Young colleagues helped her “learn a new vocabulary of decolonizing language,” Langdon writes, and she delved into the work of French philosopher Gilles Deleuze for her doctoral thesis.

She said she has tried to infuse her work training new art teachers with the principle of action research and a healthy respect for the value of intergenerational art making.
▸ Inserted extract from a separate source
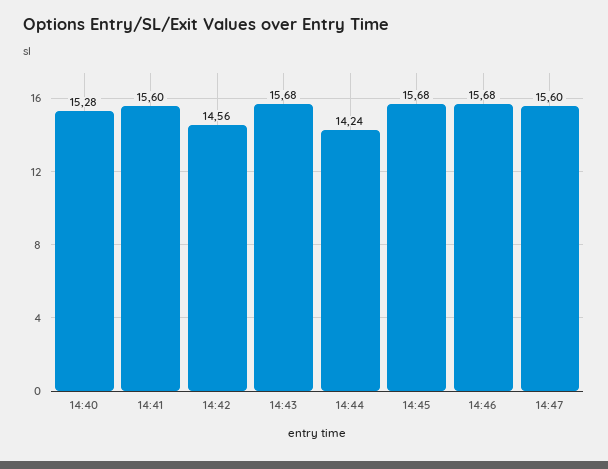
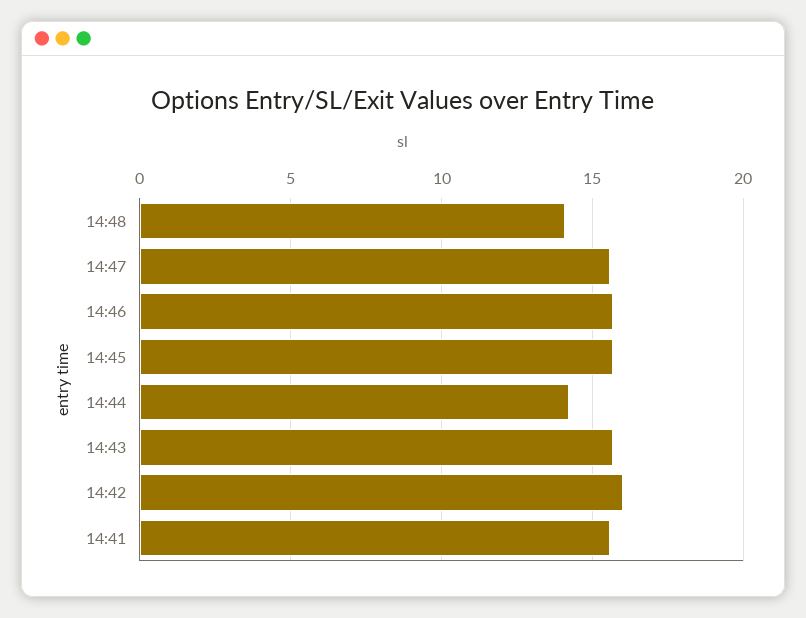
14:40: 15.28 -> none
14:42: 14.56 -> 16
14:48: none -> 14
Last semester, for example, her students visited the residents at a local retirement community and worked with them on a project involving the stick-on rhinestone craze.

The students also researched and discussed a contemporary Black artist with the residents.

“One of the residents surprised us,” Langdon said, “with a book she was reading and thought we should, too: ‘Chasing Me to My Grave: An Artist’s Memoir of the Jim Crow South’ by Winfred Rembert, which was posthumously awarded a 2022 Pulitzer Prize.”

Lifelong learning for arts educators is important “because students get out of school with this much information,” Langdon said, holding her thumb and forefinger an inch apart. “And it's constantly changing, and there is constantly new art and artists to learn from.”

Langdon wants to research the relationship between the lifelong making of art and neuroplasticity, or the ability to make new connections within the brain, which is the opposite of the debilitating mental function that often accompanies old age.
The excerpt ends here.